The Red Hat 5 graphic interface provides a performance monitoring function similar to Windows Task Manager-system monitor. Choose "manage"> "system monitor" from the main menu to open the system monitor, view process, CPU, memory, network and file system information in real time;

　　　　　　　　　　

　　　　　　　　　　

Although the system monitor is very convenient, it has limited functions. to further analyze the system performance, you must use some performance monitoring tools, such as vmstat, mpstat, iostat, sar, and top, mpstat provides CPU-related data. sar is used to collect, report, and store system activity information. iostat provides CPU usage and Hard Disk Throughput data, statistics on the overall CPU activity status; top is an excellent interactive comprehensive monitoring tool; iostat and sar commands are provided by the sysstat software package and are not installed by default, install the sysstat package sysstat-7.0.0-3.el5.i386.rpm in the third disc of Red Hat 5;

2. CPU performance monitoring:

The CPU determines the computing capability of the system. All Program commands in the system are processed by the CPU. Because Linux itself is a multi-user and multi-task operating system, therefore, the CPU simultaneously processes programs with different priority levels. If too many programs are executed at the same time, the CPU may cause system performance bottlenecks. Regarding the overall performance of the CPU, you can use the sar command to view details. The basic usage of the sar command is as follows:

Sar [Option] [sampling interval] [sampling times]

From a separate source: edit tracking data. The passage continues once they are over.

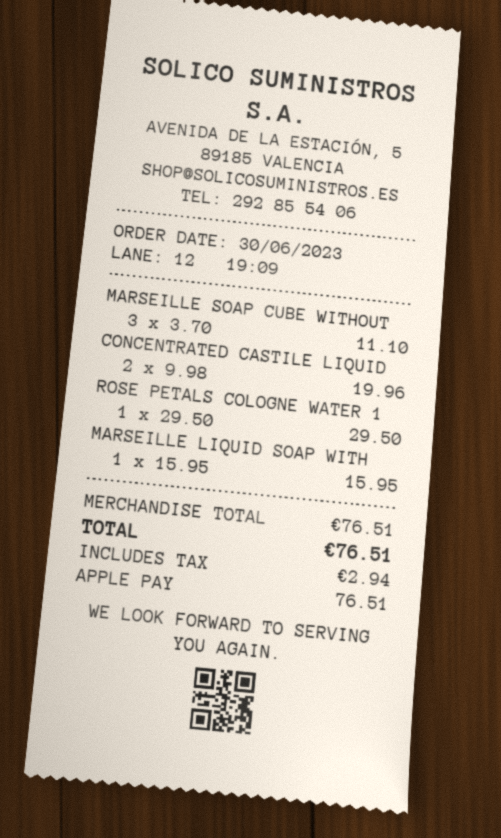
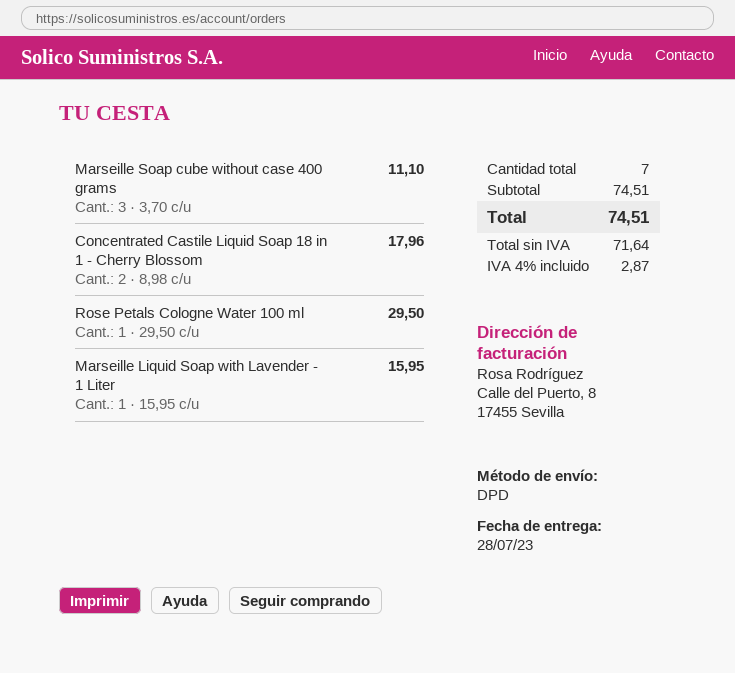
CONCENTRATED CASTILE LIQUID: 2 x 9.98 = 19.96 -> 2 x 8.98 = 17.96
subtotal: 76.51 -> 74.51
tax: 2.94 -> 2.87
total: 76.51 -> 74.51

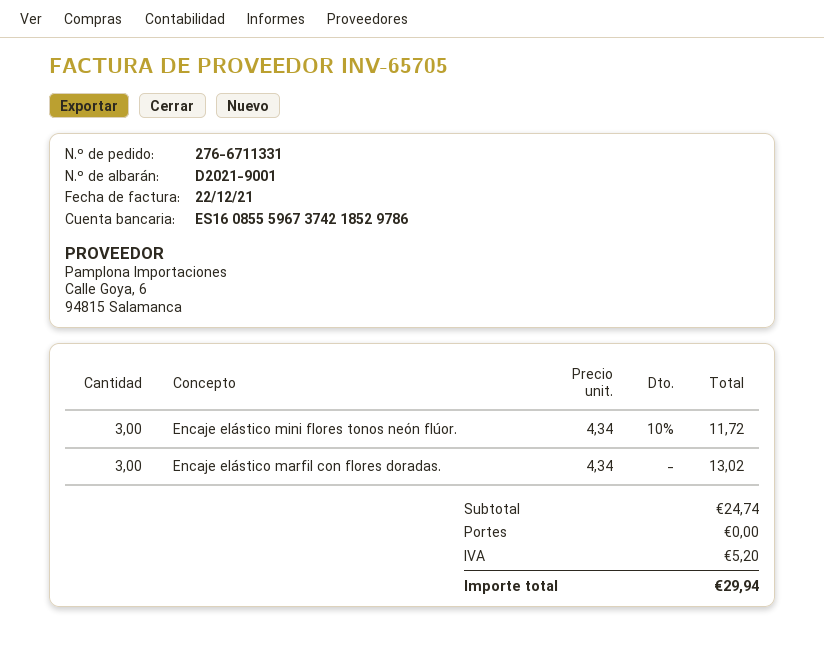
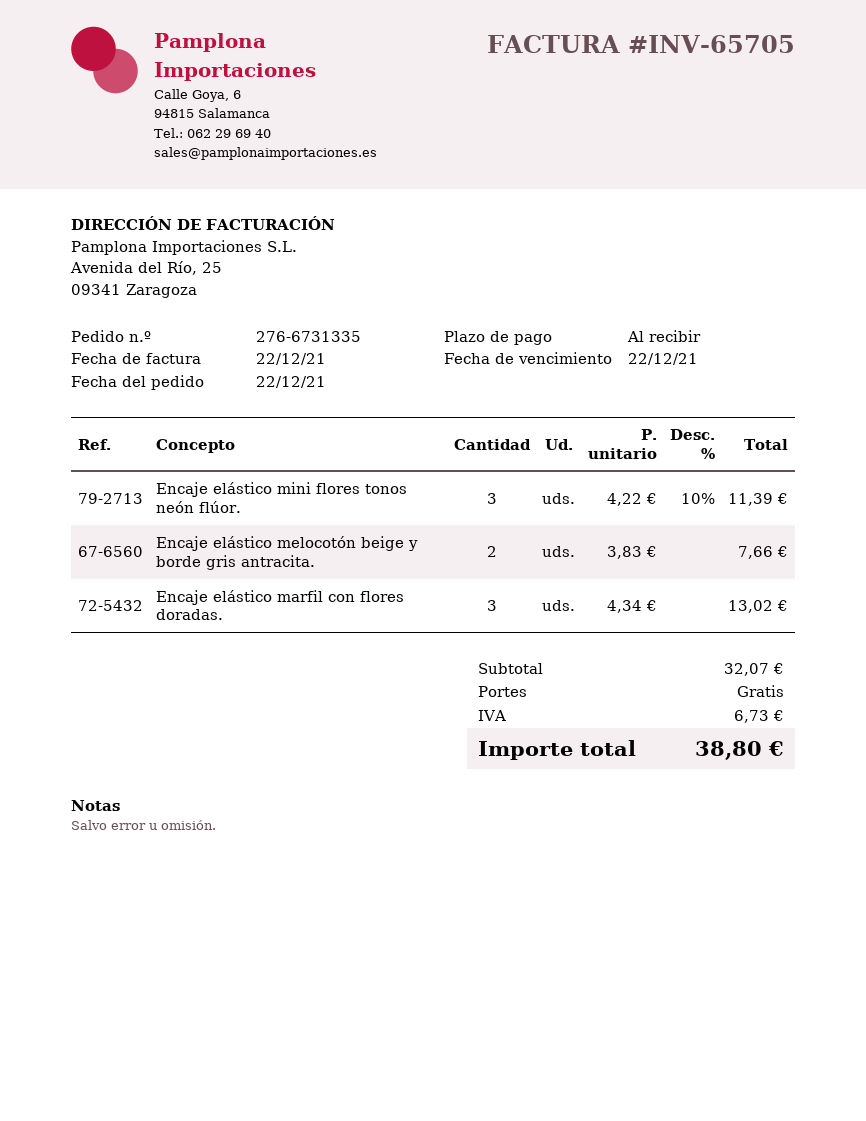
order number: 276-6711331 -> 276-6731335
Encaje elástico mini flores tonos neón flúor.: 3 x 4.34 - 10% = 11.72 -> 3 x 4.22 - 10% = 11.39
Encaje elástico melocotón beige y borde gris antracita.: none -> 2 x 3.83 = 7.66
subtotal: 24.74 -> 32.07
tax: 5.20 -> 6.73
total: 29.94 -> 38.80

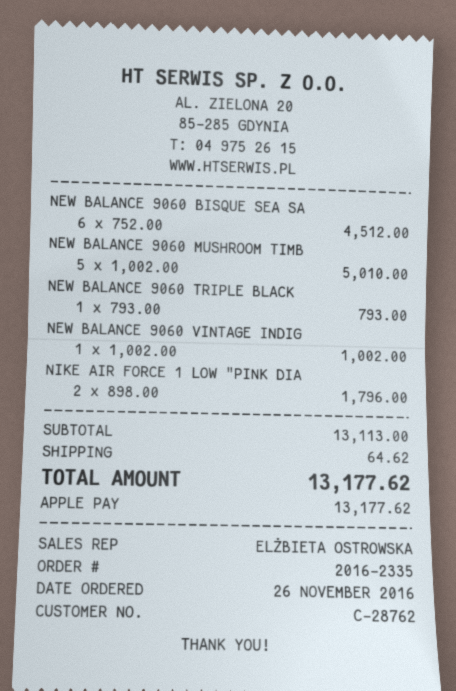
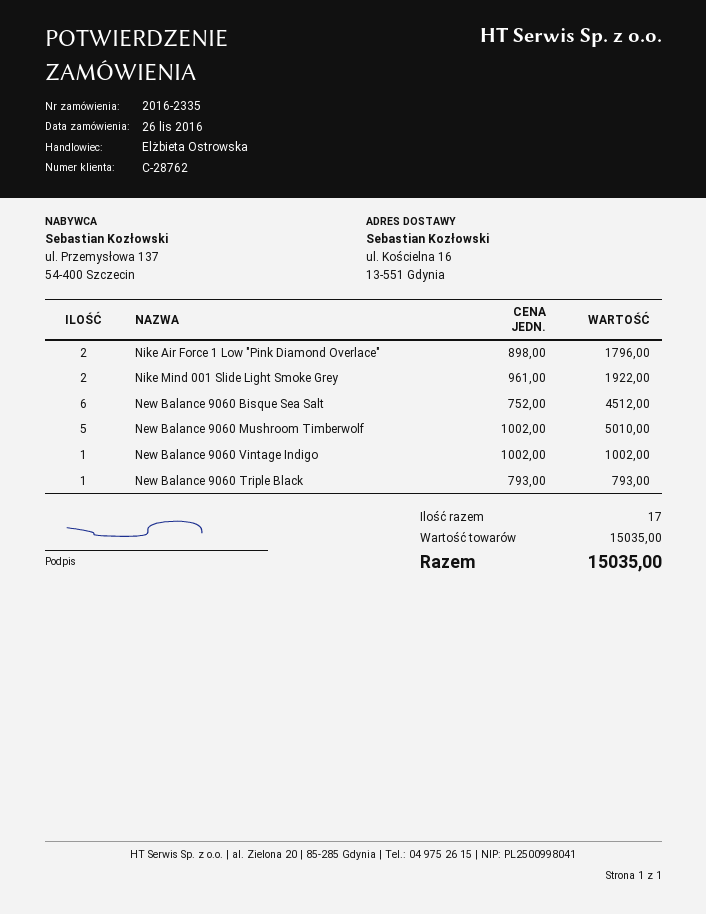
Nike Mind 001 Slide Light Smoke Grey: none -> 2 x 961.00 = 1922.00
subtotal: 13113.00 -> 15035.00
shipping: 64.62 -> none
total: 13177.62 -> 15035.00

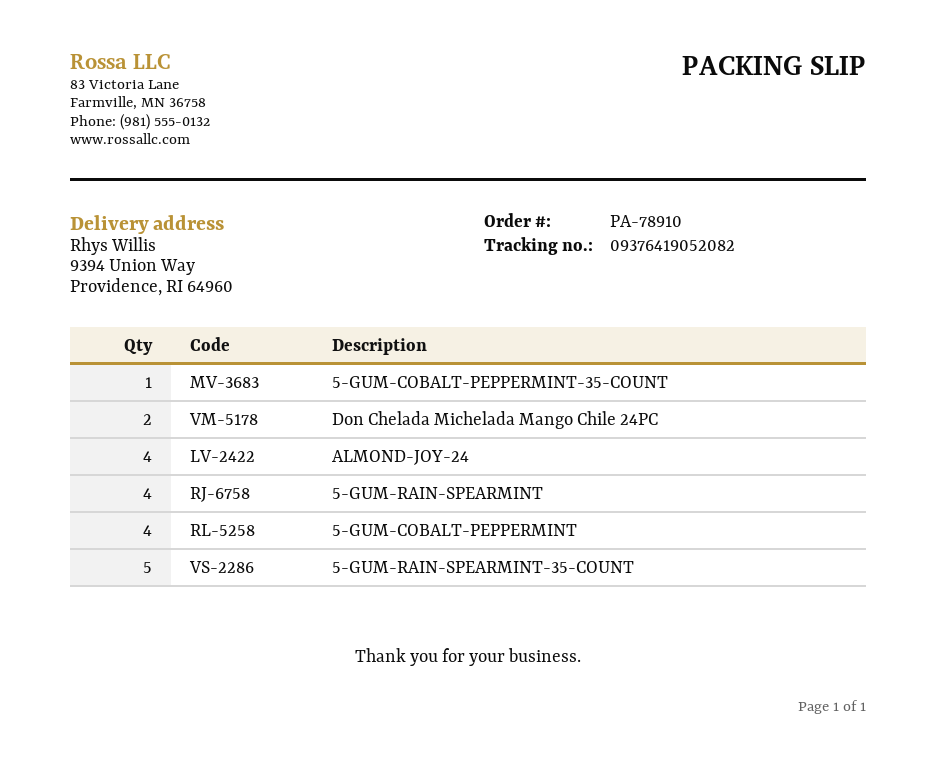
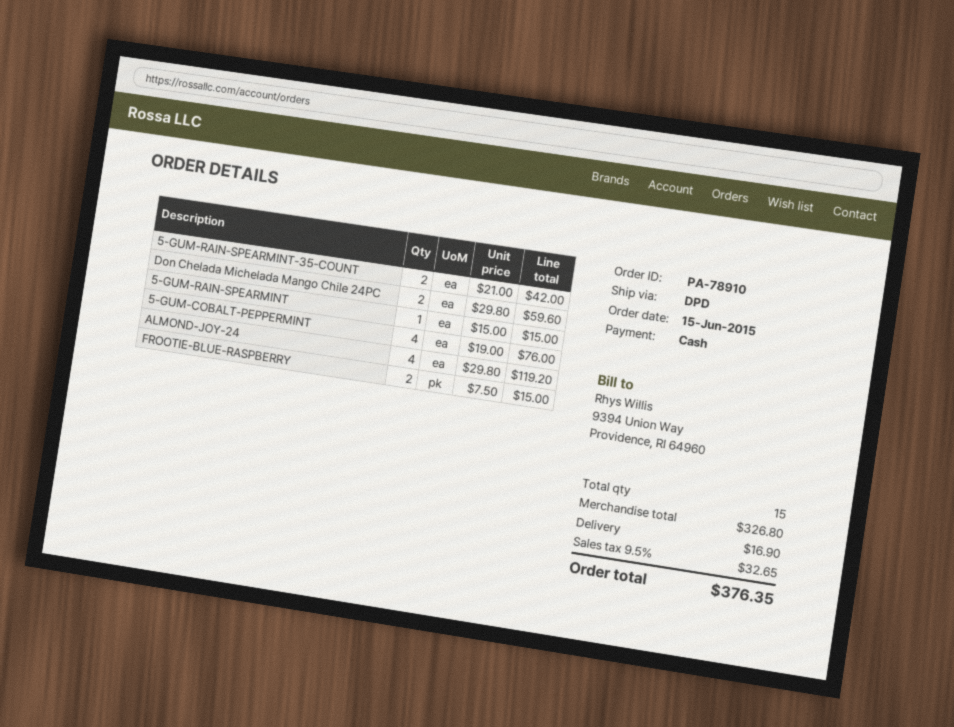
5-GUM-COBALT-PEPPERMINT-35-COUNT: 1 -> none
5-GUM-RAIN-SPEARMINT: 4 -> 1
5-GUM-RAIN-SPEARMINT-35-COUNT: 5 -> 2
FROOTIE-BLUE-RASPBERRY: none -> 2

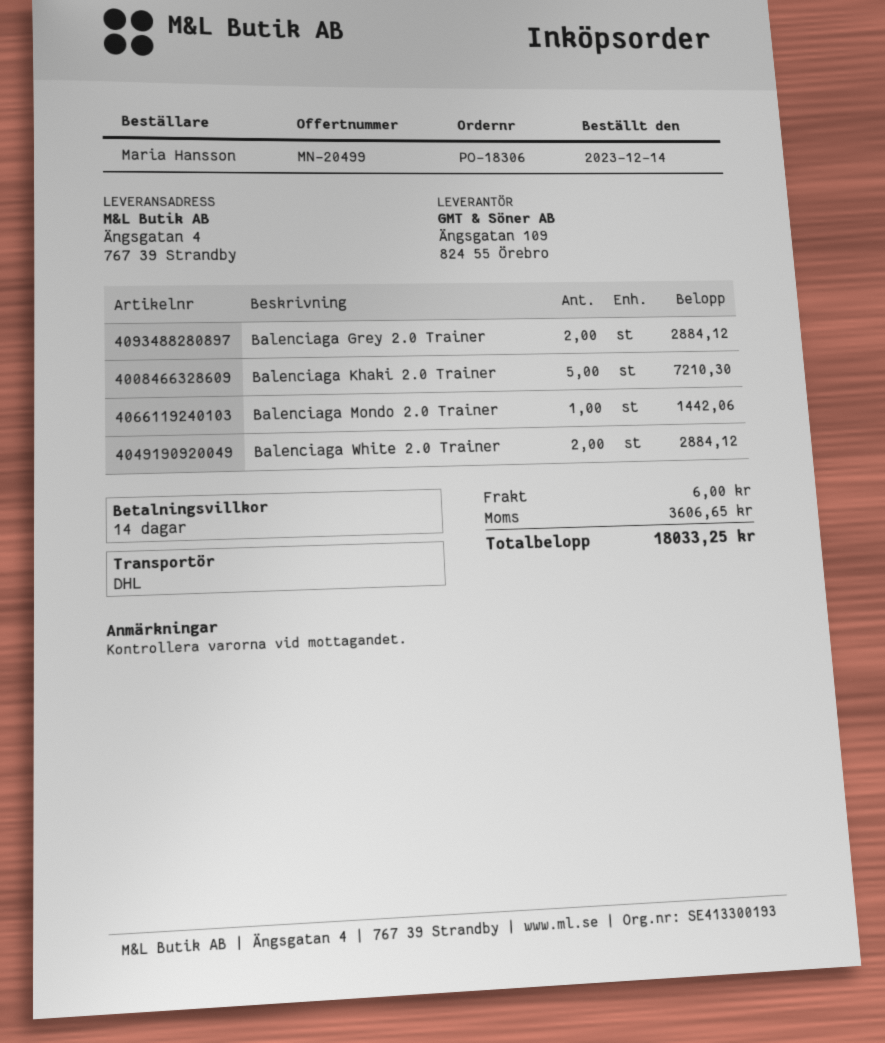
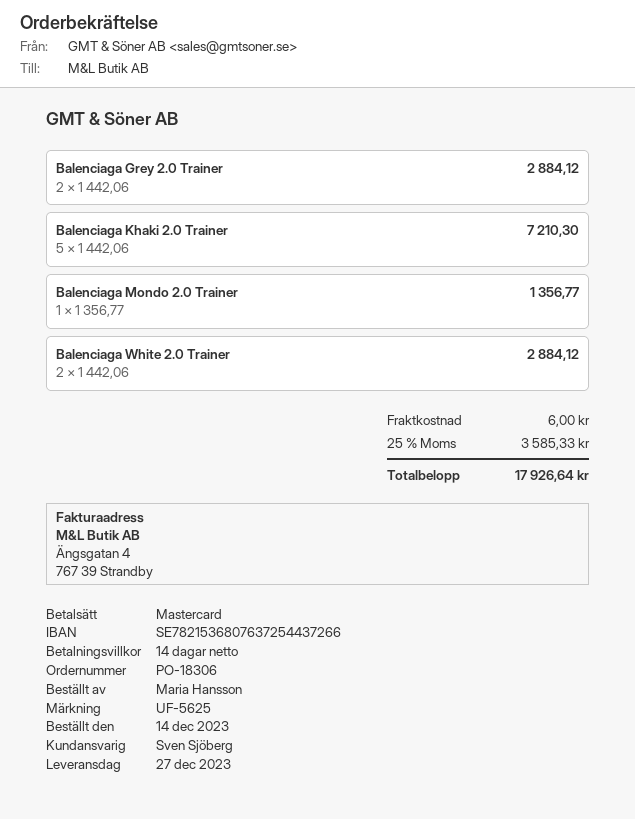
Balenciaga Mondo 2.0 Trainer: 1 for 1442.06 -> 1 for 1356.77
tax: 3606.65 -> 3585.33
total: 18033.25 -> 17926.64

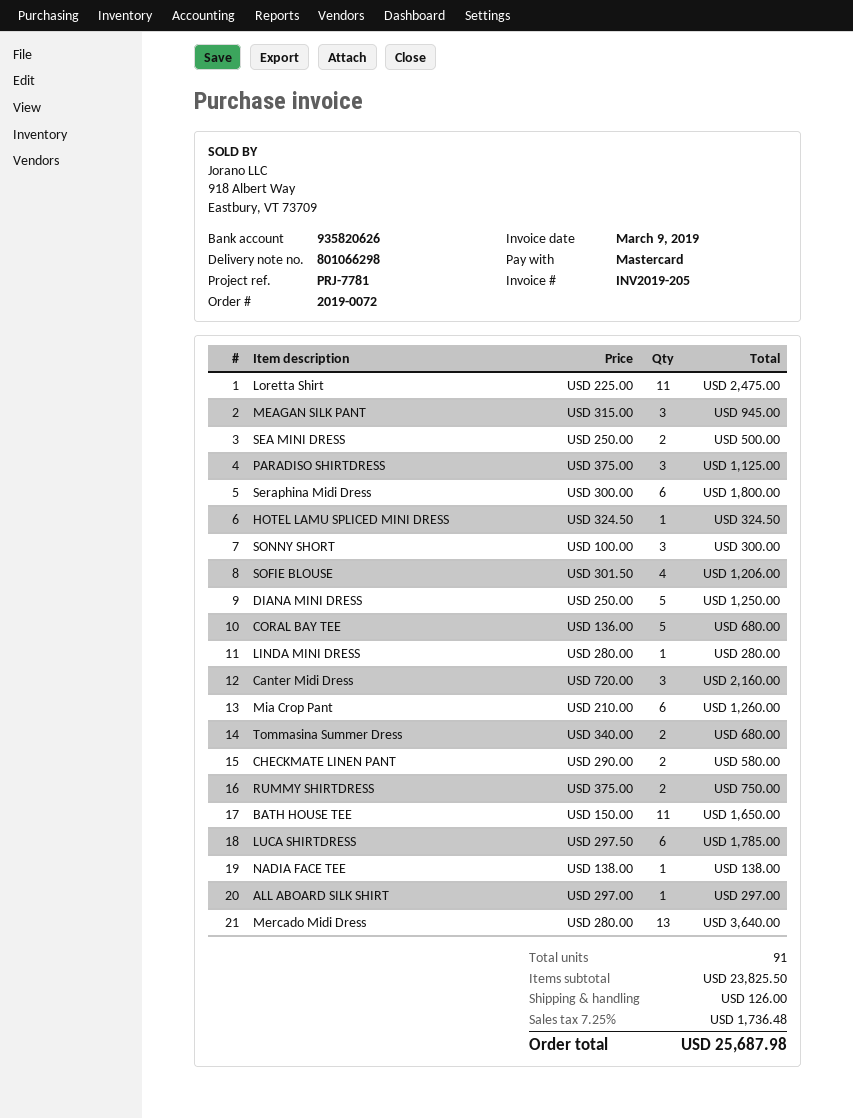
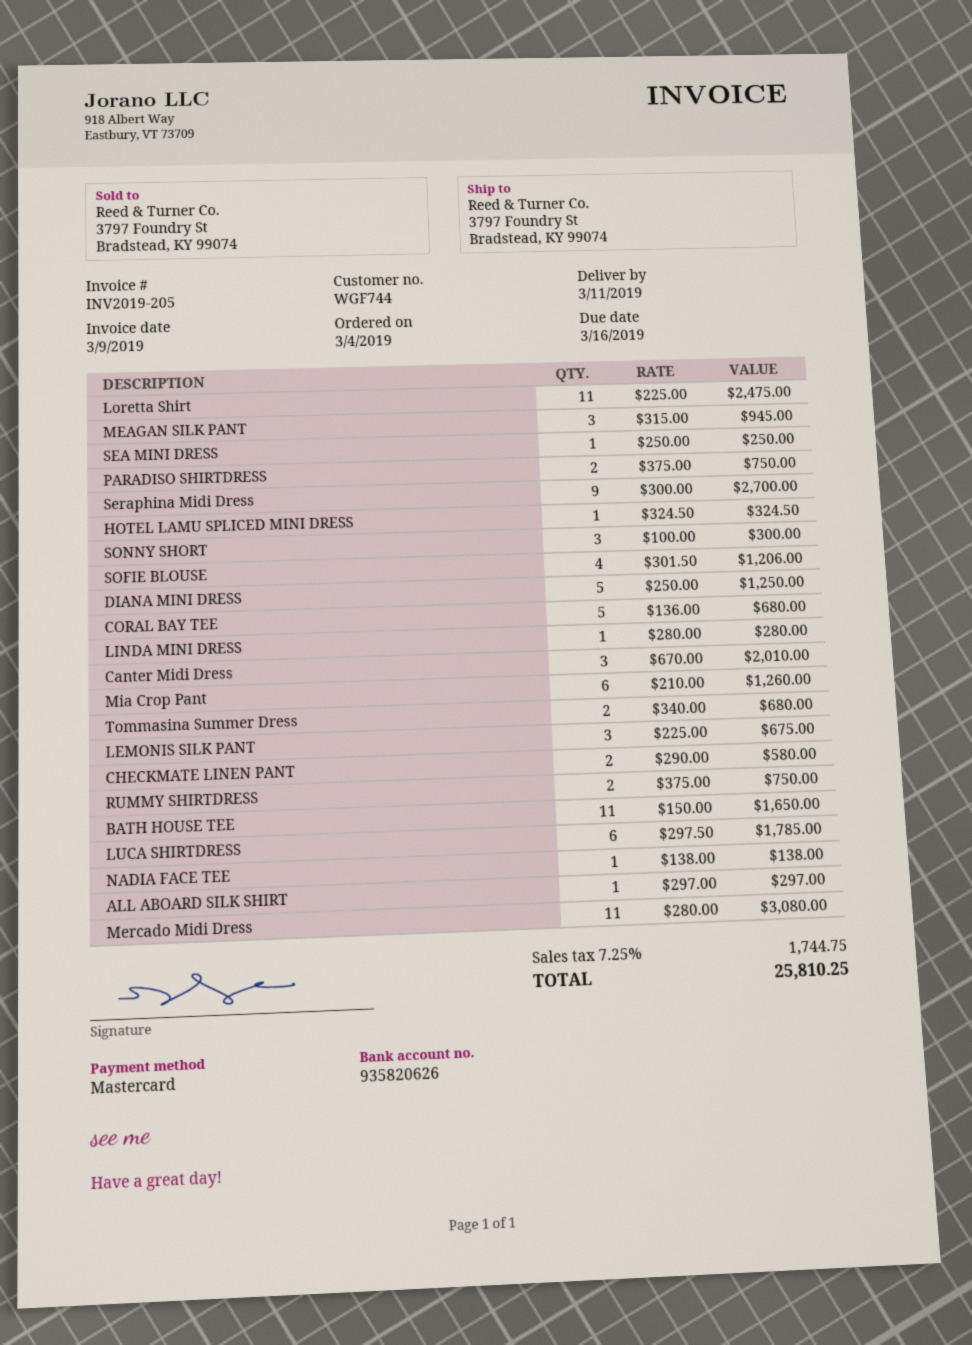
SEA MINI DRESS: 2 x 250.00 = 500.00 -> 1 x 250.00 = 250.00
PARADISO SHIRTDRESS: 3 x 375.00 = 1125.00 -> 2 x 375.00 = 750.00
Seraphina Midi Dress: 6 x 300.00 = 1800.00 -> 9 x 300.00 = 2700.00
Canter Midi Dress: 3 x 720.00 = 2160.00 -> 3 x 670.00 = 2010.00
Mercado Midi Dress: 13 x 280.00 = 3640.00 -> 11 x 280.00 = 3080.00
LEMONIS SILK PANT: none -> 3 x 225.00 = 675.00
shipping: 126.00 -> none
tax: 7.25% = 1736.48 -> 7.25% = 1744.75
total: 25687.98 -> 25810.25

The sampling interval is measured in seconds. The administrator can collect performance data for a certain period of time based on the needs to understand the system performance, to evaluate the system performance more accurately, we should analyze the performance data for a period of time rather than just a specific time point, such as collecting CPU performance data every 5 seconds, collected three times in total, run the following command:

　　　　　　　　　　

The preceding information lists the sampling time, And the CPU usage is classified by category. The last row is the average value. % user indicates the CPU usage of the user process; % nice indicates the CPU usage of the nice operation (Special process) of the user process; % system indicates the CPU usage of the system process; % iowait indicates the CPU usage consumed by waiting for disk I/O; % steal indicates the CPU usage of the virtual device; % idel indicates the percentage of CPU idle time; the sar command shows the total CPU performance. For a multi-processor system or multi-core processor, you can use the mpstat command to view the status of each CPU separately. The syntax format is as follows:

Mpstat [-p cpu number | ALL] [sampling interval] [sampling times]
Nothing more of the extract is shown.